◆ **EXERCISE**: Exact copy, pictures excluded: set down only the lines from the one with "text: Zapraszamy ->" through the end of the entries, keeping both end lines.

◆ **INFORMATION PROVIDED**:
==*==
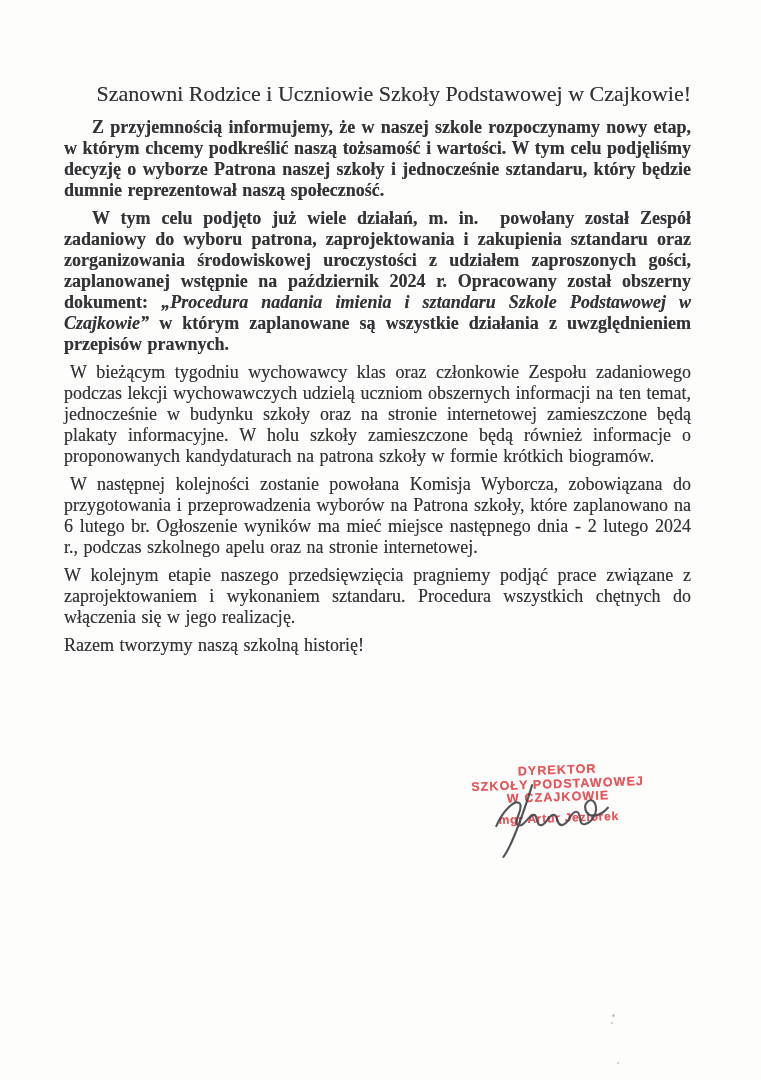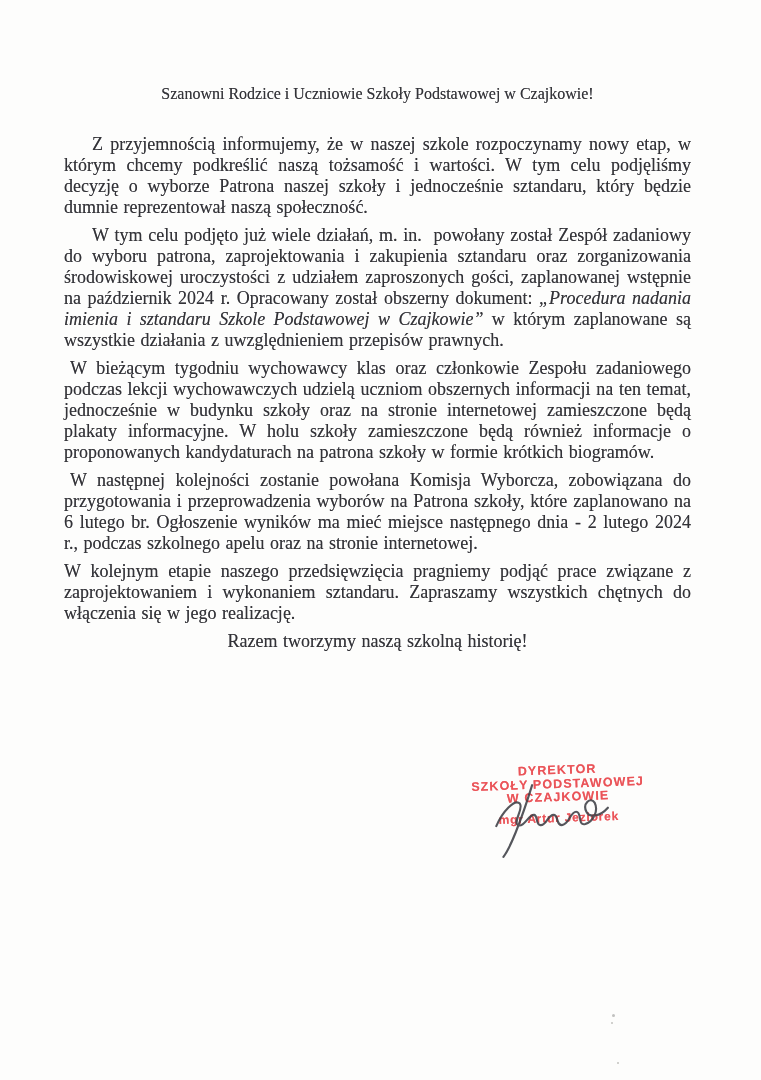"Szanowni Rodzice i Uczniowie Szkoły" .title { font-size: 16px -> 22px; margin-bottom: 30px -> 13px; text-align: center -> right }
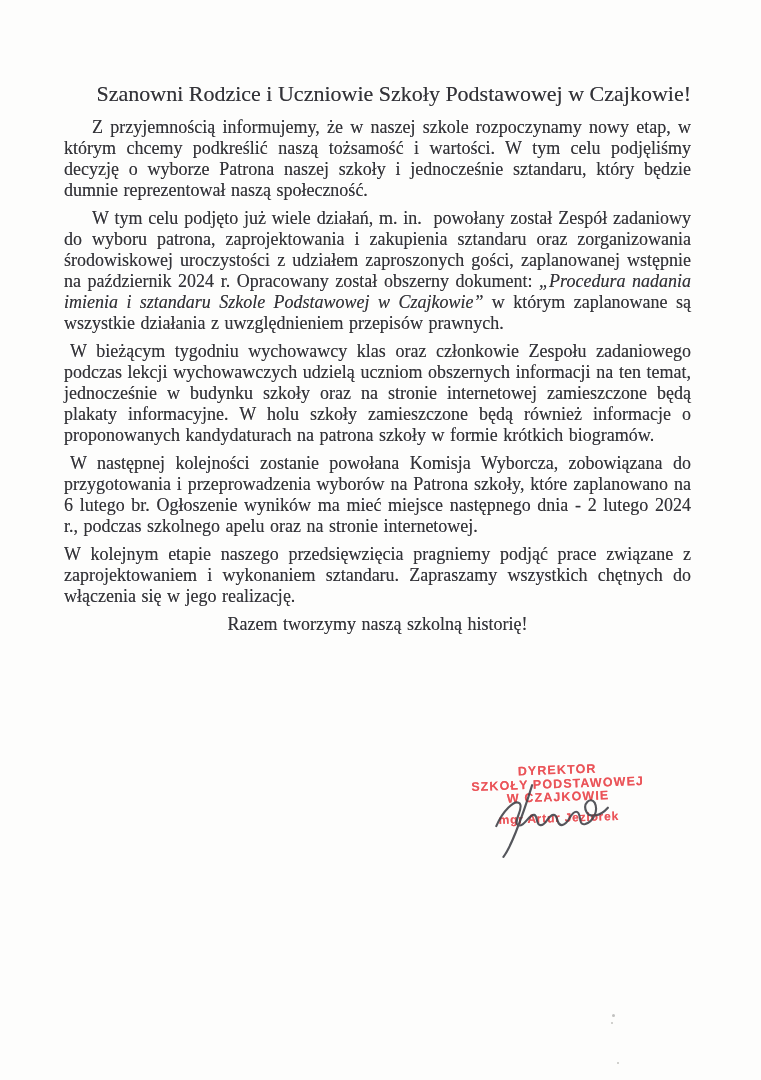"Z przyjemnością informujemy, że w" .ind-lg { font-weight: none -> bold }
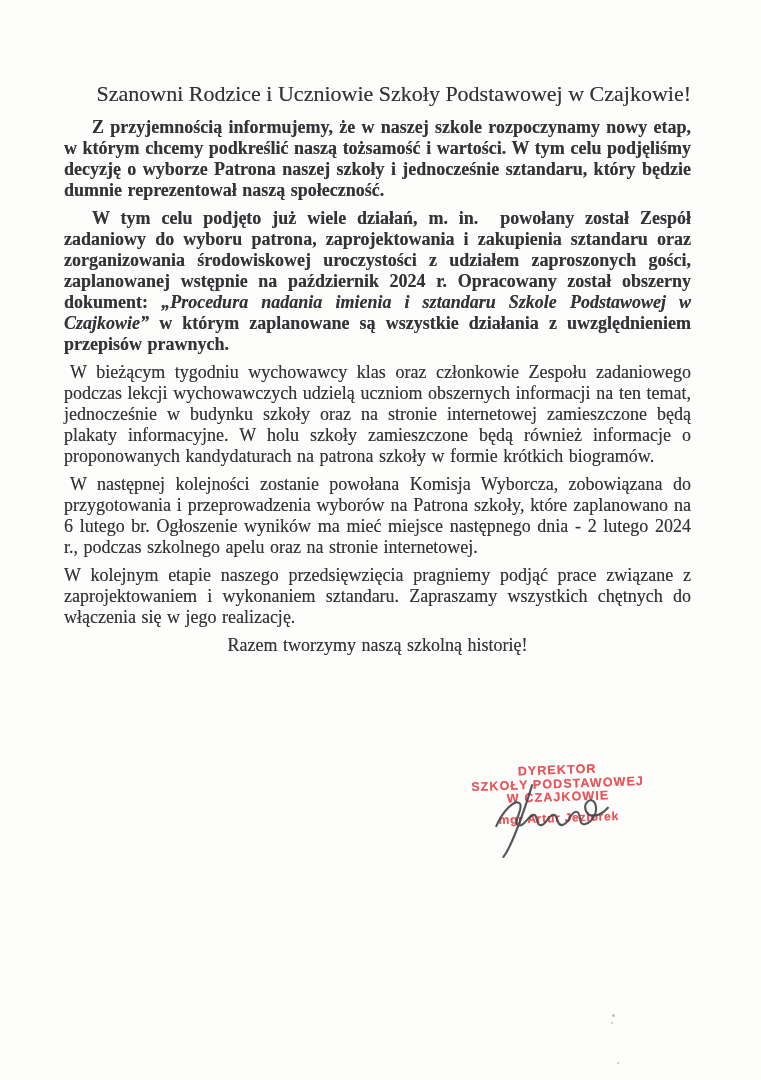"W kolejnym etapie naszego" span { text: Zapraszamy -> Procedura }
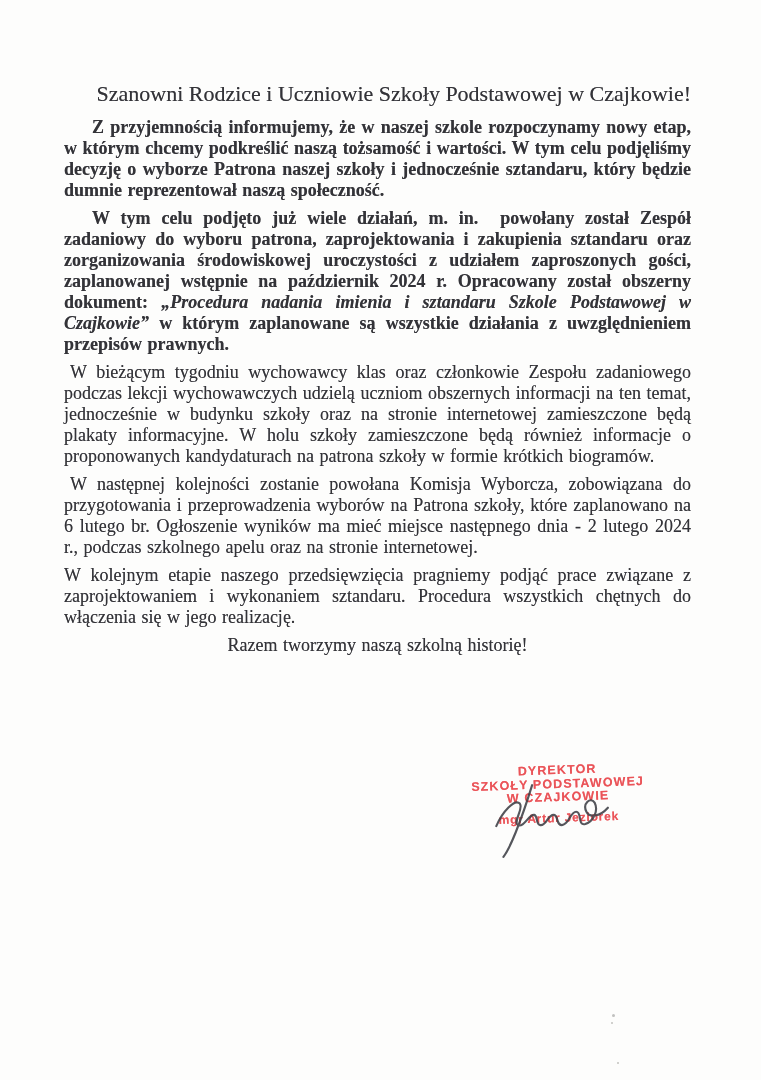"Razem tworzymy naszą szkolną historię!" .closing { text-align: center -> left }
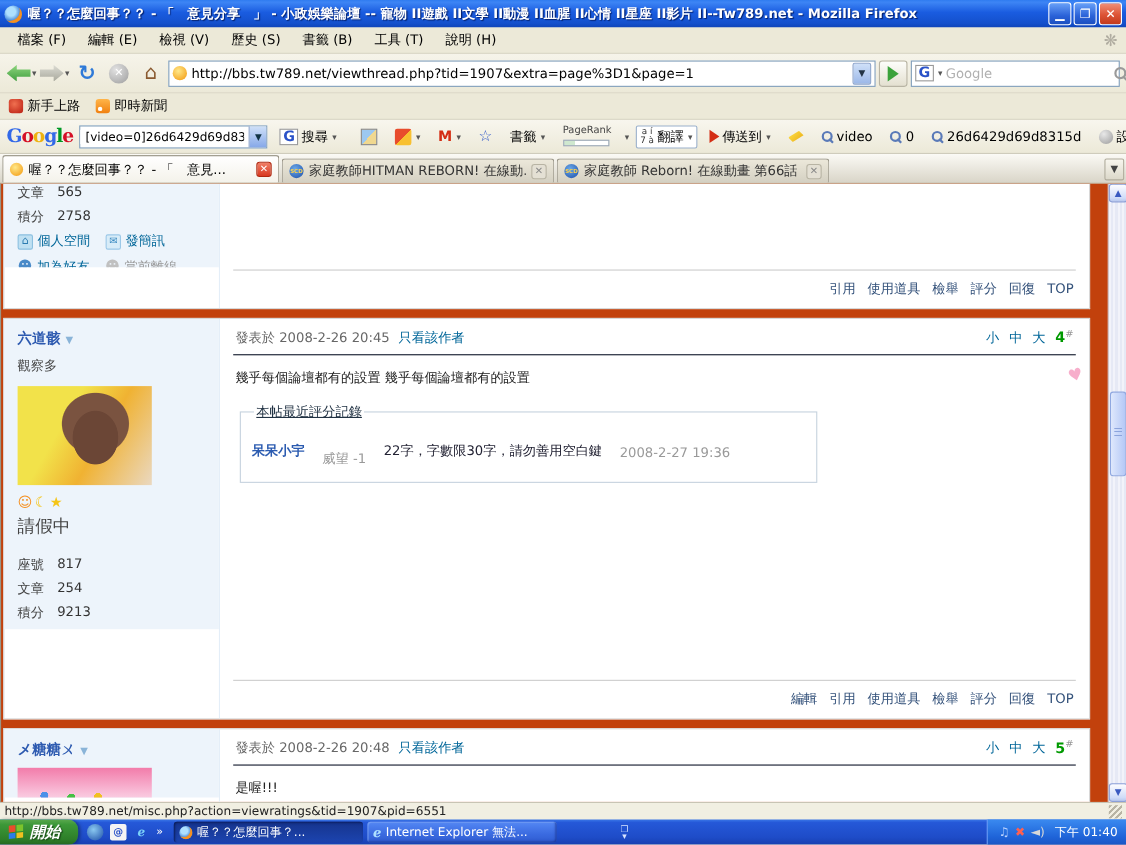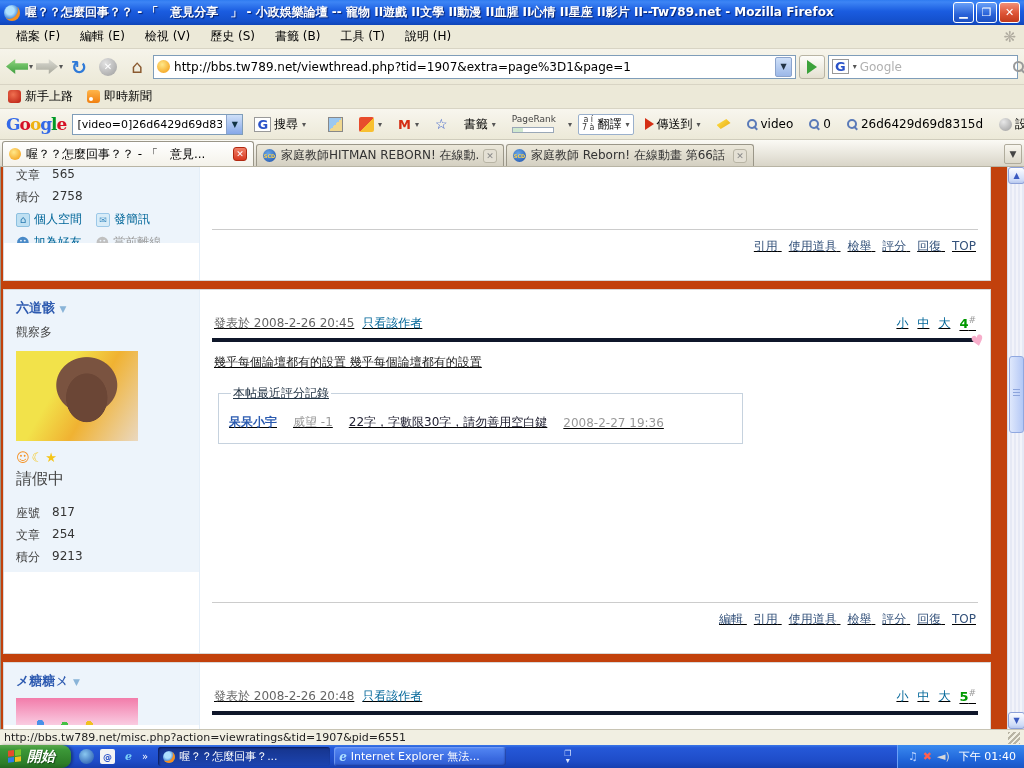"引用 使用道具 檢舉 評分 回復" .main { padding: 16px 12px -> 0 12px; text-decoration: underline -> none }
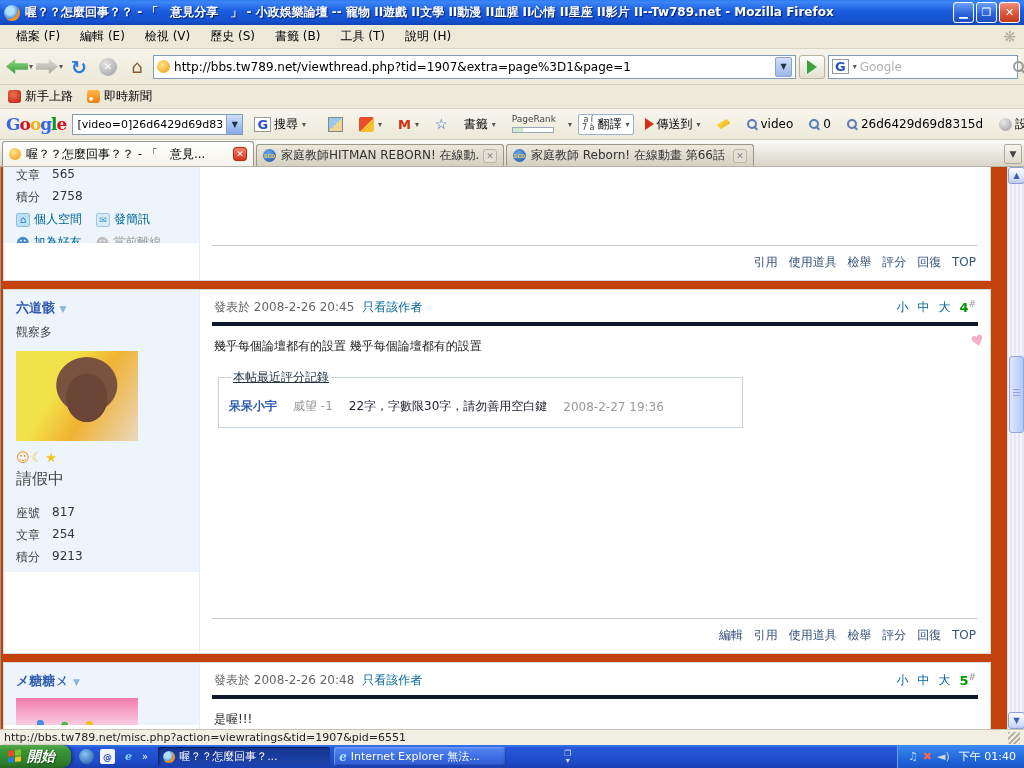"發表於 2008-2-26 20:45" .post-head { border-bottom: 4px solid #0f172a -> 1px solid #0f172a }
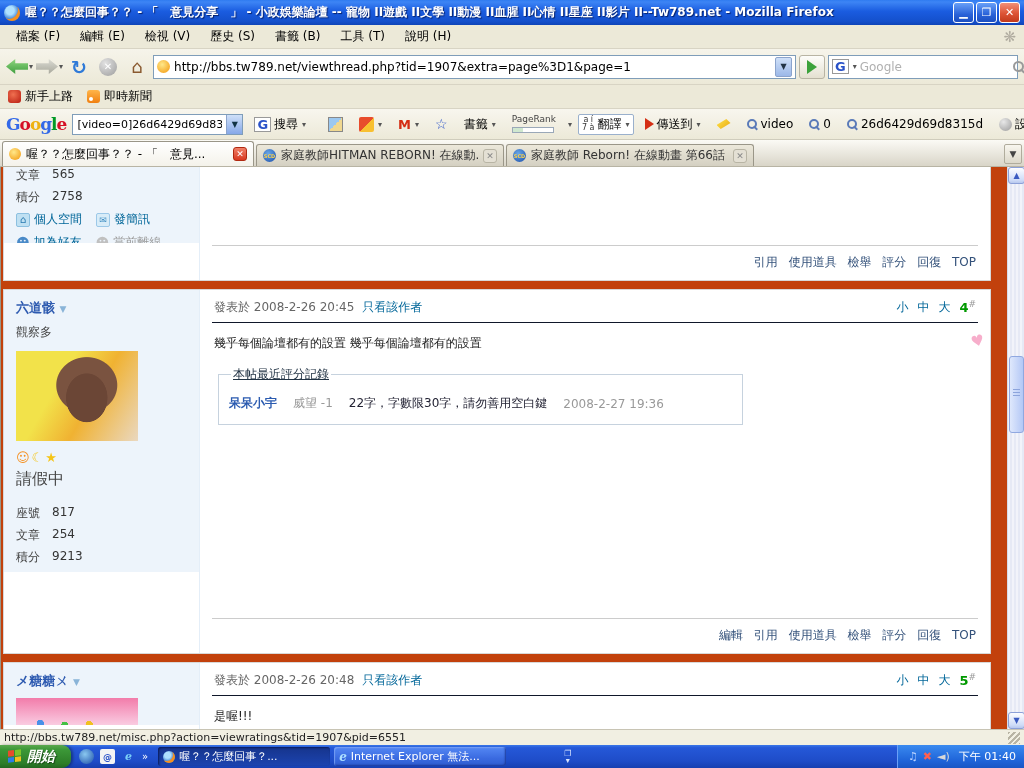"威望 -1" .rating-field { margin-top: none -> 14px }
==*==
◆ **TASK RESULT**:
"W kolejnym etapie naszego" span { text: Zapraszamy -> Procedura }
"Razem tworzymy naszą szkolną historię!" .closing { text-align: center -> left }
"引用 使用道具 檢舉 評分 回復" .main { padding: 16px 12px -> 0 12px; text-decoration: underline -> none }
"發表於 2008-2-26 20:45" .post-head { border-bottom: 4px solid #0f172a -> 1px solid #0f172a }
"威望 -1" .rating-field { margin-top: none -> 14px }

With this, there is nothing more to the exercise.